China has overtaken the U.S. as the world’s largest art and antiques market. Isn’t there anything that China is not the biggest anymore? These findings were based on both auction and dealer sales according to the organizers of the world’s largest antique fair, the European Fine Art Fair, to be held in the southern city of Maastricht, in the Netherlands.

I’m not sure how they gather all of these statistics, but this particular report came from “Auction Central News.” But there were several other reports on the web about this. According to the report, in 2011 China’s share of the art and antiques market was 30%, edging out the United States, which had a 29% share. The year before China had moved into second place, moving ahead of Britain, which was third in 2011 with 22%.

If this was isolated to the world of art and antiques, it would be one thing, but this seems to be a reflection of the world’s economic trend.
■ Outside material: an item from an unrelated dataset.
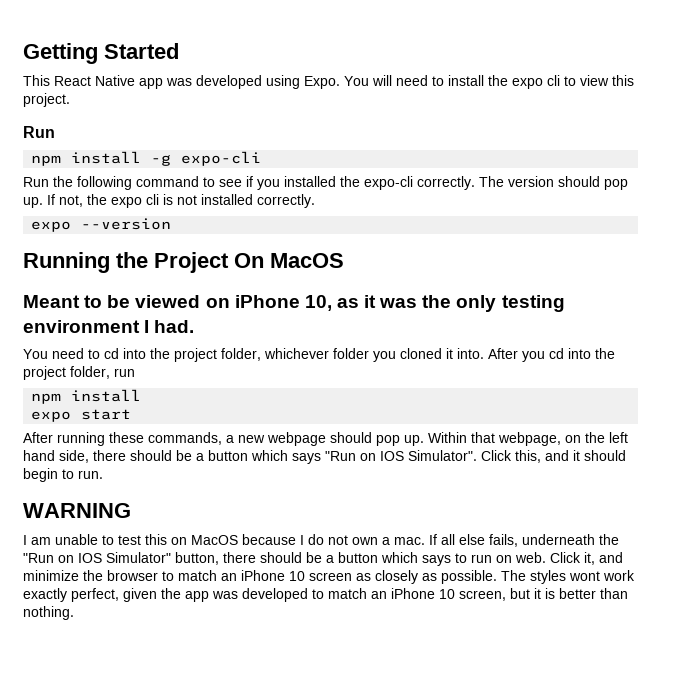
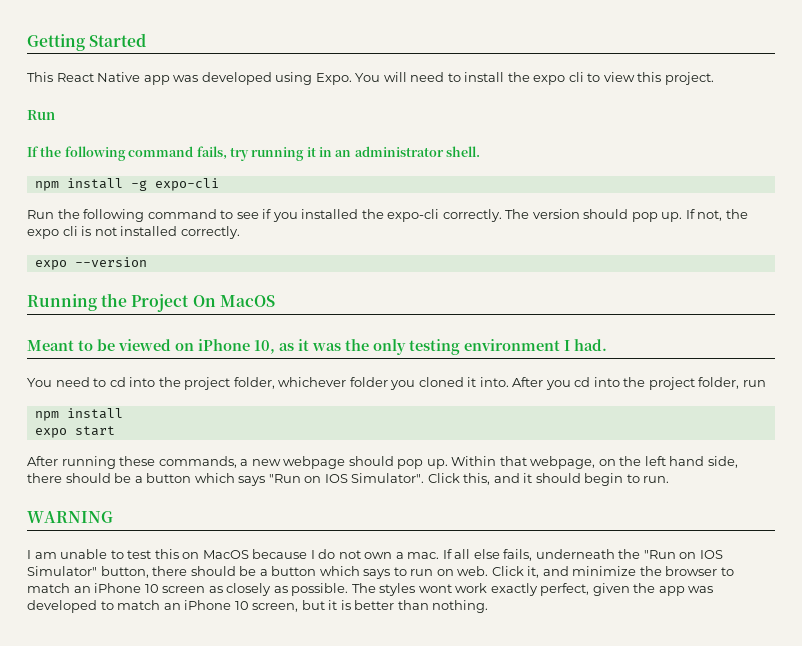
(55, 132) none -> [27,146,481,161] // If the following command fails, try running it in an administrator shell.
The article went on to say, “the report, compiled by Claire McAndrew, a cultural economist specializing in the fine and decorative art market, called the development “perhaps one of the most fundamental and important changes in the last 50 years.”

I read this same basic report on at least five different sites, so it was getting a lot of play on the internet. McAndrew went on to say that the art and antique business has recovered significantly over the last two years after those horrible years of 2008-2009. We can personally testify to these hard times as we were forced to close our antique store in Dallas at the end of 2009, which we launched in the late 80’s. The antiques market never fully recovered after 9/11. I guess it is ironic that the owner of the building we were leasing was Chinese, and he was raising our rent while others in the neighbourhood were lowering rent for their tenants because of the tough economy.

China’s dominance reflects the vibrant economy in China and the Chinese investor’s love of fine art. They saw art as a substitute investment for the ailing stocks and property values. I know when we were last in England in 2009, the Chinese were beginning to be big buyers of antiques there. Here is a link to the entire article I read:

A separate issue, but on the subject of Chinese antiques, beware of Chinese reproductions in antique furniture and porcelain. We saw a “French” dining table that was reproduced in China. Until the owner of the warehouse told us it was a reproduction, we were fooled. He pointed out a couple of ways you could tell, but these reproductions are far superior to others. I have seen some “Japanese Imari” from China that I doubt the authenticity. I just wanted to make you aware so you can be careful of your purchases.

Unfortunately, with the current economic conditions, I see this trend continuing for the foreseeable future. China might even get a larger share of the art and antiques market in the coming years.